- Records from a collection
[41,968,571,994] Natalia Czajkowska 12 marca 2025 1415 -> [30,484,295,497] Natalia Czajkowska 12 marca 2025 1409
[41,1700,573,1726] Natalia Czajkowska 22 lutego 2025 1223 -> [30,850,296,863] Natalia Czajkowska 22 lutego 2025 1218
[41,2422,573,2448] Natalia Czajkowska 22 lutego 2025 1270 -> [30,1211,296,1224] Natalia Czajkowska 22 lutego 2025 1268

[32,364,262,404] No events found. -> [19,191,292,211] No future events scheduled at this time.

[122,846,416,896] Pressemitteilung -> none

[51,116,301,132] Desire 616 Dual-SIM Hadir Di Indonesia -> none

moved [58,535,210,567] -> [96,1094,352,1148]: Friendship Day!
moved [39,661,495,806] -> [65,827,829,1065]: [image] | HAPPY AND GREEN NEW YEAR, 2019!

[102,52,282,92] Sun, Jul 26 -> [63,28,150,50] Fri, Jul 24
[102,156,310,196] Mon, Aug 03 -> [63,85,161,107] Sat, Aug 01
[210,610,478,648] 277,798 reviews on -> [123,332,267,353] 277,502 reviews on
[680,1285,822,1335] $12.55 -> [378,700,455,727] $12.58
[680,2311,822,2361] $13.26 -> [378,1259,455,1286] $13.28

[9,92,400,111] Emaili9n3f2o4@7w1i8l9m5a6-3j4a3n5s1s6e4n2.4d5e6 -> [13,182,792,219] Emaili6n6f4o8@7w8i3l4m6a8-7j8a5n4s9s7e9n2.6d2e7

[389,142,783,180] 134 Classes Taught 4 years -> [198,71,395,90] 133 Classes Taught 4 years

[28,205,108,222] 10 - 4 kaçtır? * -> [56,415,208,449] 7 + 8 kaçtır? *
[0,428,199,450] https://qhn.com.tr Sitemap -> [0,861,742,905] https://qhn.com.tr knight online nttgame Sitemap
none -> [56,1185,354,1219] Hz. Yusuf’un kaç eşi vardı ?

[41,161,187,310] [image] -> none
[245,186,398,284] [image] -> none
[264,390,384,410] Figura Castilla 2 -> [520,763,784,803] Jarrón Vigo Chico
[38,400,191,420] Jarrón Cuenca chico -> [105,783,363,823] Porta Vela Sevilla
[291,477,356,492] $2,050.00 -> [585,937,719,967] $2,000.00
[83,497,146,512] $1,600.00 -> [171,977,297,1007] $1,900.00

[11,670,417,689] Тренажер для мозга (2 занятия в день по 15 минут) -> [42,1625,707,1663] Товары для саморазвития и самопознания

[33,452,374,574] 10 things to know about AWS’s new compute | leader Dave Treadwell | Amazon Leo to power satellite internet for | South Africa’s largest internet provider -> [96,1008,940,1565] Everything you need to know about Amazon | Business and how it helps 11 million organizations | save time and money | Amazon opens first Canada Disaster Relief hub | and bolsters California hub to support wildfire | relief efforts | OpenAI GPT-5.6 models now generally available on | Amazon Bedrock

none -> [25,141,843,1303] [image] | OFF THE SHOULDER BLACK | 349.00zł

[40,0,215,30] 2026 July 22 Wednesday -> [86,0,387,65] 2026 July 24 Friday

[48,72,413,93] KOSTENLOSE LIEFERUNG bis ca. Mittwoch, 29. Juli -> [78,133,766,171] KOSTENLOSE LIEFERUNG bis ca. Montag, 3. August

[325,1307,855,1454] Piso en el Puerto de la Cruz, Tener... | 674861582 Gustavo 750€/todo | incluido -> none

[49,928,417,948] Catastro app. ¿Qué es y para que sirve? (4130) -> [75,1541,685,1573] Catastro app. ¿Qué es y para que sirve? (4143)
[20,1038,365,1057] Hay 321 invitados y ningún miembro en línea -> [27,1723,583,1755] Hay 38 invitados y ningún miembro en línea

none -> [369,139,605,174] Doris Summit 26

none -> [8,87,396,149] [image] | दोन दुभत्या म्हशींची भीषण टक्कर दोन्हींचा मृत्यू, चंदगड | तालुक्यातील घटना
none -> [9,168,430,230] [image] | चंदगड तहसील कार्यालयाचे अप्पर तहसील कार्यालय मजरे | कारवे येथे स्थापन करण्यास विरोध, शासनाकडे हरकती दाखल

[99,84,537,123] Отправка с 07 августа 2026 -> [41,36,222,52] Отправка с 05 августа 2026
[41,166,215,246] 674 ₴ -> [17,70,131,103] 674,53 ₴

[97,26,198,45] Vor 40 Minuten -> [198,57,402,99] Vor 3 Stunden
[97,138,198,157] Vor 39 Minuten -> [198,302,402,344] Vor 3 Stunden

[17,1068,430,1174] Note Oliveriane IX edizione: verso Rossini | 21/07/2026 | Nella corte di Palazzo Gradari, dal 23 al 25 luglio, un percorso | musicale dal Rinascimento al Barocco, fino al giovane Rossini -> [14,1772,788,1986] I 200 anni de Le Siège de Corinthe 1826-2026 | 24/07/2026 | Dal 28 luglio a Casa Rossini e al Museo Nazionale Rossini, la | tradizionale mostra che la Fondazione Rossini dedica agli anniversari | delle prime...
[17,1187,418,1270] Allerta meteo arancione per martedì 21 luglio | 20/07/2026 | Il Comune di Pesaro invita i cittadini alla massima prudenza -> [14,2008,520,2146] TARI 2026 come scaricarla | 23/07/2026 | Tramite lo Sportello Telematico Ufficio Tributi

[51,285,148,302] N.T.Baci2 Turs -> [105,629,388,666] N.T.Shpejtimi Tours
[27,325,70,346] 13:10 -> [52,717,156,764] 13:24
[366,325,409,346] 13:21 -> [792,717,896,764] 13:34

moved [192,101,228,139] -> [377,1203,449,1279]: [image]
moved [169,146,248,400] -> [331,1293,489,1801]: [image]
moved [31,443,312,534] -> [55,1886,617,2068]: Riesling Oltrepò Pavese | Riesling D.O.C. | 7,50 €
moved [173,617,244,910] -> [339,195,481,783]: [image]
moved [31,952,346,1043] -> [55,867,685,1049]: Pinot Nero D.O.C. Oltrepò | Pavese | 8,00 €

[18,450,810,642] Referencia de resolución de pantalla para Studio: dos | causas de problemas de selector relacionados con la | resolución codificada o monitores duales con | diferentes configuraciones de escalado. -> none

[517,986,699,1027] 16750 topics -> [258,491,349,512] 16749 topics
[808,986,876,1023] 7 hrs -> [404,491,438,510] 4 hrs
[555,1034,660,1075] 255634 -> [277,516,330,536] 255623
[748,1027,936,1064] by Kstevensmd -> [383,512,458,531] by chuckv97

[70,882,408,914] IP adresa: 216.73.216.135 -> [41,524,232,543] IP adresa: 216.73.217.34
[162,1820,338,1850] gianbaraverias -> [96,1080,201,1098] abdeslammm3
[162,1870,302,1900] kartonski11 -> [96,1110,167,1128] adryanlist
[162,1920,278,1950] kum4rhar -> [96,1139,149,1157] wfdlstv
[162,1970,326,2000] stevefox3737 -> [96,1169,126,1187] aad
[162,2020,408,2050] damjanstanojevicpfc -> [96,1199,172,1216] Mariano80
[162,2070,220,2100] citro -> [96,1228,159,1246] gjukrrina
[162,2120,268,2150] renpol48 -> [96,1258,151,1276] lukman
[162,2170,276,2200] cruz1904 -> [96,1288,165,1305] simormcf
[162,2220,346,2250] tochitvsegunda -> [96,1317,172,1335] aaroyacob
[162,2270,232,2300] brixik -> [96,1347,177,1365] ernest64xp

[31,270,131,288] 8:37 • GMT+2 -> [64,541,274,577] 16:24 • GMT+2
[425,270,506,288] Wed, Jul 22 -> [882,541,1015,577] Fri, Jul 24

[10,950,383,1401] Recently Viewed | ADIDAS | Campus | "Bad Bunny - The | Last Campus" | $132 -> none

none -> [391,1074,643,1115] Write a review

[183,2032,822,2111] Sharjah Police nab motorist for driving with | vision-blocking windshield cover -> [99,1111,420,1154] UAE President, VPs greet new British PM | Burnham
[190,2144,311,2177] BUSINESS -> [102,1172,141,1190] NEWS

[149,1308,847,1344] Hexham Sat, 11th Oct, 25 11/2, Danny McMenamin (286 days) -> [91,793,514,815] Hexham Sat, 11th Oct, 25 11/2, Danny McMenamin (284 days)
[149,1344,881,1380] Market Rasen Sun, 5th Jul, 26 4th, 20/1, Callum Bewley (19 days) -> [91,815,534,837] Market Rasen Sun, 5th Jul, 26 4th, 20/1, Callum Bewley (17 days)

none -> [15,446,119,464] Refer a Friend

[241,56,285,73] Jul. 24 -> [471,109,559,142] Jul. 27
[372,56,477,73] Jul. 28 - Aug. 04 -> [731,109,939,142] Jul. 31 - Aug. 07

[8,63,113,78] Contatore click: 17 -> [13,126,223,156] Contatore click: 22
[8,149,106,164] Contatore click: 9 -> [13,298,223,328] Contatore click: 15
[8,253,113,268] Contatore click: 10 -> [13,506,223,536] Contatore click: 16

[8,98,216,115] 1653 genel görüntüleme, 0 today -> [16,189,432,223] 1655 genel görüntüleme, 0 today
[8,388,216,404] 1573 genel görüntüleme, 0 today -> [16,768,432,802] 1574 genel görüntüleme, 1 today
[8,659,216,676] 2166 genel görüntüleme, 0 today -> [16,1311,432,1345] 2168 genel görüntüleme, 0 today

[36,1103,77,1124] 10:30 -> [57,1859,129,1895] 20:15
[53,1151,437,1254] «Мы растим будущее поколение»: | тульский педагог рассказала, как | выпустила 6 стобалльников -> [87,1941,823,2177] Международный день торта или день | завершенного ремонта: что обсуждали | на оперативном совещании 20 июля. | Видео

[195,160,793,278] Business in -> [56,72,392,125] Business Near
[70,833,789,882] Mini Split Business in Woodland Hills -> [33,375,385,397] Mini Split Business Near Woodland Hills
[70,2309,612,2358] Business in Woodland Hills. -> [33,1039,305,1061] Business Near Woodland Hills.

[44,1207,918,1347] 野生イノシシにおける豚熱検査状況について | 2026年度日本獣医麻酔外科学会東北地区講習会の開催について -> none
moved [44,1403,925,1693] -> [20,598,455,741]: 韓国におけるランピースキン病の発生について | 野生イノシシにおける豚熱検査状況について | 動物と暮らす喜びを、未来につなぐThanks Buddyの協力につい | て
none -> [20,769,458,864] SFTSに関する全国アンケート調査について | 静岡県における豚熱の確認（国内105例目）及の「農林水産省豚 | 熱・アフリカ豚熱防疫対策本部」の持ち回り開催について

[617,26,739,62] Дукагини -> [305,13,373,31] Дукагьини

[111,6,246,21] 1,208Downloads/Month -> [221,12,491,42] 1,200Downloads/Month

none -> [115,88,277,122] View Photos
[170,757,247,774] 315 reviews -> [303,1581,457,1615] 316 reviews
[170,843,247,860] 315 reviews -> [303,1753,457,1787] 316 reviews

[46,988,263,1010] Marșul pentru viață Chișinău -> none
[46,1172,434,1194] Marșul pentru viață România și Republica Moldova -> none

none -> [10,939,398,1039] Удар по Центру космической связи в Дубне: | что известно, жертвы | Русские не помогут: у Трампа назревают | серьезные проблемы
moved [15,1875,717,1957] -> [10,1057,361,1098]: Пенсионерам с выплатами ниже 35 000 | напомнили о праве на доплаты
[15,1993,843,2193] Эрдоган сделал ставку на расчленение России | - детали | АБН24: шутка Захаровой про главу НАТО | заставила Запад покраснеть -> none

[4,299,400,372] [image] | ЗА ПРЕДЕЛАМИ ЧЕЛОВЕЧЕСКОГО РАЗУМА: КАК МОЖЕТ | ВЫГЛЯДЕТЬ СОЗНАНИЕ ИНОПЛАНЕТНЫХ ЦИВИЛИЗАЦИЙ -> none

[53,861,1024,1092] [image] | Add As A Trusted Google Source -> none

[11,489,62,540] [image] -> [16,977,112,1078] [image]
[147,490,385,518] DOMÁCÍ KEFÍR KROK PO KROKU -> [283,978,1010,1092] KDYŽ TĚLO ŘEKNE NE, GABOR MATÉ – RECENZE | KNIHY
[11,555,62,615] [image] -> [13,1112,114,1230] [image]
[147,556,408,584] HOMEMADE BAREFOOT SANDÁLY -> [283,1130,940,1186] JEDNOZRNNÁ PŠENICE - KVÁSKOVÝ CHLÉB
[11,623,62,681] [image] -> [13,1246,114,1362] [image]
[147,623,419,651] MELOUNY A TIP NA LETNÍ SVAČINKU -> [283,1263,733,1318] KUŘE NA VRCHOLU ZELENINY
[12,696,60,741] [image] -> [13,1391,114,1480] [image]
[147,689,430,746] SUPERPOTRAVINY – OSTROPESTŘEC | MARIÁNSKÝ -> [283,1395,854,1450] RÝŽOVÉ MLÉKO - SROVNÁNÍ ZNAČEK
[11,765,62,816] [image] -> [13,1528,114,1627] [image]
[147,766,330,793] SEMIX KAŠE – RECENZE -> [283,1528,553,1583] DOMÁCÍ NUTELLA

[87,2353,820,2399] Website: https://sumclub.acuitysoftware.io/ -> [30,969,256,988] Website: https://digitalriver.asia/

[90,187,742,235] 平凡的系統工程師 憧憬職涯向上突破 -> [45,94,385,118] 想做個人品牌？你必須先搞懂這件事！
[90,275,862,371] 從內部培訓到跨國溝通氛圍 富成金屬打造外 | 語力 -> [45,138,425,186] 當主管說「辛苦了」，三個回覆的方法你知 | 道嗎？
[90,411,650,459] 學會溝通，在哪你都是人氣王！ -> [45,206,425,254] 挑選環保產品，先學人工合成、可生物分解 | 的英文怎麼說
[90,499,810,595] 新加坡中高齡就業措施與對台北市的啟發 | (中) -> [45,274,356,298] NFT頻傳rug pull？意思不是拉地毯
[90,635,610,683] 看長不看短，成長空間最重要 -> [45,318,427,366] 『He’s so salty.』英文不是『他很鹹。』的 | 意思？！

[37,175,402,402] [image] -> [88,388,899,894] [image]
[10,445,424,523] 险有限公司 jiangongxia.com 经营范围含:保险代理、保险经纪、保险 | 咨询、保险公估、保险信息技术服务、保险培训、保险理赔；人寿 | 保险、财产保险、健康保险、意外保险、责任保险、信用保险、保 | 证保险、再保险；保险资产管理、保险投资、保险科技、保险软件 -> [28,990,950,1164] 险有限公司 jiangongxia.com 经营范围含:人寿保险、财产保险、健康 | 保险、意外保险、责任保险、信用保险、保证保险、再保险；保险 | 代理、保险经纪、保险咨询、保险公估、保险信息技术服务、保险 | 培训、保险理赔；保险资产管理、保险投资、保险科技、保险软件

- WHAT THIS TASK INVOLVES
The lines to copy run from the first line of the entries to the line containing "[28,205,108,222] 10 - 4"; copy them exactly and output nothing else.

- REPLY TO THE TASK
[41,968,571,994] Natalia Czajkowska 12 marca 2025 1415 -> [30,484,295,497] Natalia Czajkowska 12 marca 2025 1409
[41,1700,573,1726] Natalia Czajkowska 22 lutego 2025 1223 -> [30,850,296,863] Natalia Czajkowska 22 lutego 2025 1218
[41,2422,573,2448] Natalia Czajkowska 22 lutego 2025 1270 -> [30,1211,296,1224] Natalia Czajkowska 22 lutego 2025 1268

[32,364,262,404] No events found. -> [19,191,292,211] No future events scheduled at this time.

[122,846,416,896] Pressemitteilung -> none

[51,116,301,132] Desire 616 Dual-SIM Hadir Di Indonesia -> none

moved [58,535,210,567] -> [96,1094,352,1148]: Friendship Day!
moved [39,661,495,806] -> [65,827,829,1065]: [image] | HAPPY AND GREEN NEW YEAR, 2019!

[102,52,282,92] Sun, Jul 26 -> [63,28,150,50] Fri, Jul 24
[102,156,310,196] Mon, Aug 03 -> [63,85,161,107] Sat, Aug 01
[210,610,478,648] 277,798 reviews on -> [123,332,267,353] 277,502 reviews on
[680,1285,822,1335] $12.55 -> [378,700,455,727] $12.58
[680,2311,822,2361] $13.26 -> [378,1259,455,1286] $13.28

[9,92,400,111] Emaili9n3f2o4@7w1i8l9m5a6-3j4a3n5s1s6e4n2.4d5e6 -> [13,182,792,219] Emaili6n6f4o8@7w8i3l4m6a8-7j8a5n4s9s7e9n2.6d2e7

[389,142,783,180] 134 Classes Taught 4 years -> [198,71,395,90] 133 Classes Taught 4 years

[28,205,108,222] 10 - 4 kaçtır? * -> [56,415,208,449] 7 + 8 kaçtır? *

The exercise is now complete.